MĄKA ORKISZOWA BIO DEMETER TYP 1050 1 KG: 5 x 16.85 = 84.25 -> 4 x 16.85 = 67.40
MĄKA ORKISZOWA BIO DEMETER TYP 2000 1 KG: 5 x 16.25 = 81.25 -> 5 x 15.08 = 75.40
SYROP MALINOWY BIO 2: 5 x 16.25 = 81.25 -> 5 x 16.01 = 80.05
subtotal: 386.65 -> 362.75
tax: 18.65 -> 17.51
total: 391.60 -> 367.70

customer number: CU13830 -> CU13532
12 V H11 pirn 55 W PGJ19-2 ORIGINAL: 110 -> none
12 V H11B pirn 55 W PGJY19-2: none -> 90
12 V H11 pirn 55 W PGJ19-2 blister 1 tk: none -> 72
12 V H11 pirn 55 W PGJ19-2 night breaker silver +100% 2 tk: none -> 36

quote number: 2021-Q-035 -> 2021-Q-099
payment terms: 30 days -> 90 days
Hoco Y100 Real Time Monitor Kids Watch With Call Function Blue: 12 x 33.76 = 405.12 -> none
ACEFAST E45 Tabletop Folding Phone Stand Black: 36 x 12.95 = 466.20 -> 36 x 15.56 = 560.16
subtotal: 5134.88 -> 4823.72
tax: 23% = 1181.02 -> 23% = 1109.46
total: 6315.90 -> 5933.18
:::::
Work instruction:
Quote all of the entries verbatim.

Solution:
MĄKA ORKISZOWA BIO DEMETER TYP 1050 1 KG: 5 x 16.85 = 84.25 -> 4 x 16.85 = 67.40
MĄKA ORKISZOWA BIO DEMETER TYP 2000 1 KG: 5 x 16.25 = 81.25 -> 5 x 15.08 = 75.40
SYROP MALINOWY BIO 2: 5 x 16.25 = 81.25 -> 5 x 16.01 = 80.05
subtotal: 386.65 -> 362.75
tax: 18.65 -> 17.51
total: 391.60 -> 367.70

customer number: CU13830 -> CU13532
12 V H11 pirn 55 W PGJ19-2 ORIGINAL: 110 -> none
12 V H11B pirn 55 W PGJY19-2: none -> 90
12 V H11 pirn 55 W PGJ19-2 blister 1 tk: none -> 72
12 V H11 pirn 55 W PGJ19-2 night breaker silver +100% 2 tk: none -> 36

quote number: 2021-Q-035 -> 2021-Q-099
payment terms: 30 days -> 90 days
Hoco Y100 Real Time Monitor Kids Watch With Call Function Blue: 12 x 33.76 = 405.12 -> none
ACEFAST E45 Tabletop Folding Phone Stand Black: 36 x 12.95 = 466.20 -> 36 x 15.56 = 560.16
subtotal: 5134.88 -> 4823.72
tax: 23% = 1181.02 -> 23% = 1109.46
total: 6315.90 -> 5933.18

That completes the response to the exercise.